📄 中文摘要
视觉Transformer(ViT)中的位置嵌入(PEs)并非简单的令牌索引,而是作为几何先验,有效塑造表征的空间结构。通过引入令牌级别的诊断方法,量化了ViT表征中多视图几何一致性如何依赖于一致的位置嵌入。在14个基础模型上进行了广泛实验,揭示了位置嵌入在增强或损害空间推理能力方面的复杂作用。具体而言,当位置嵌入能够准确编码物体的相对空间关系时,它们显著提升了模型对几何信息的理解和处理能力,使得模型在处理涉及物体位置、方向和尺度变化的任务时表现更优。然而,当位置嵌入与实际几何结构不符或引入了错误的几何偏置时,它们反而会干扰模型的空间推理过程,导致模型对空间关系的误判,从而降低性能。
📄 English Summary
Geometry without Position? When Positional Embeddings Help and Hurt Spatial Reasoning
Positional embeddings (PEs) within Vision Transformers (ViTs) are re-examined not merely as token indices but as geometric priors that effectively sculpt the spatial structure of representations. Token-level diagnostics are introduced to quantify how multi-view geometric consistency in ViT representations hinges on consistent PEs. Extensive experiments across 14 foundational models reveal the intricate role of PEs in either enhancing or detrimental spatial reasoning capabilities. Specifically, when PEs accurately encode the relative spatial relationships of objects, they significantly boost the model's understanding and processing of geometric information, leading to superior performance in tasks involving object position, orientation, and scale variations.

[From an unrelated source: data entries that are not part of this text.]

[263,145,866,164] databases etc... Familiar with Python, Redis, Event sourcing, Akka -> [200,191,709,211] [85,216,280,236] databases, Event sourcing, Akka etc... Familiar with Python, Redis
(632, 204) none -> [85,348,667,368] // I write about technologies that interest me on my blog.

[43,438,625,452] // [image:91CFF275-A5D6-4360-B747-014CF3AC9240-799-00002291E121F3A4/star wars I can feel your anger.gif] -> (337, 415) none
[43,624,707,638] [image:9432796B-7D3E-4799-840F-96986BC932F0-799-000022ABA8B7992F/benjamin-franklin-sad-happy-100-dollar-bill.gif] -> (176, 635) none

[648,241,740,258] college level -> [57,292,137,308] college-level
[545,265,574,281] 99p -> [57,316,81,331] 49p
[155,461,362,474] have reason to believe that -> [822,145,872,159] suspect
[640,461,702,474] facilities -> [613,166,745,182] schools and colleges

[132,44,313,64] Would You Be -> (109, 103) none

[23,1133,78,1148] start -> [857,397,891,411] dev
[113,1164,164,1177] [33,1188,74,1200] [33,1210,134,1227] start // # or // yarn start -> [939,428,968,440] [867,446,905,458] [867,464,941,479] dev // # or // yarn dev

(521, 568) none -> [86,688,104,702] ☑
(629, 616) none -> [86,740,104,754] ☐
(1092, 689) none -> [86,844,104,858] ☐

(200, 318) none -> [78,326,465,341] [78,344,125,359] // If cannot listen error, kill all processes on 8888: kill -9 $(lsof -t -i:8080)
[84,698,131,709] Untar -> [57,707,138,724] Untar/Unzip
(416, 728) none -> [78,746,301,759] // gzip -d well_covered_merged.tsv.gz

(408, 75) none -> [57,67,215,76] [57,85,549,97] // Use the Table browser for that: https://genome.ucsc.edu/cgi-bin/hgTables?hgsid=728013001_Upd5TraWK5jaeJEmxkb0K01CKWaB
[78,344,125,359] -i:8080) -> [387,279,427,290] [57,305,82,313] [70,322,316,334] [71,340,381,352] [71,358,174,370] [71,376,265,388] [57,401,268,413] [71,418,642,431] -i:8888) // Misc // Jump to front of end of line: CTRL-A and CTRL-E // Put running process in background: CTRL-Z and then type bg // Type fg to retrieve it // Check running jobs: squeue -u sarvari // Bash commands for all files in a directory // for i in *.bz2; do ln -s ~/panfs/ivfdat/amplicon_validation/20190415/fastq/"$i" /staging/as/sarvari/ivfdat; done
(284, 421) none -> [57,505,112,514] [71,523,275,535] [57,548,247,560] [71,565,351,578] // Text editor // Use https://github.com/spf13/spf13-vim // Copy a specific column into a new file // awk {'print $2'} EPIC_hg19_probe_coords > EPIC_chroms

Conversely, when PEs are misaligned with the true geometric structure or introduce erroneous geometric biases, they interfere with the model's spatial reasoning processes, causing misinterpretations of spatial relationships and consequently degrading performance. The findings underscore that the design and application of PEs must precisely align their encoded geometric information with the spatial reasoning capabilities required for a given task. For instance, in tasks demanding fine-grained geometric perception, meticulously designed PEs can serve as powerful inductive biases, guiding the model to learn more robust geometric features. Conversely, in certain scenarios, overly rigid PEs might constrain the model's generalization ability. Therefore, comprehending how PEs influence the geometric representation of ViTs is crucial for developing more efficient and versatile visual models. The study also investigates the impact of different types of PEs (e.g., absolute PEs, relative PEs) on the model's geometric consistency and proposes directions for optimizing PE design to enhance spatial reasoning.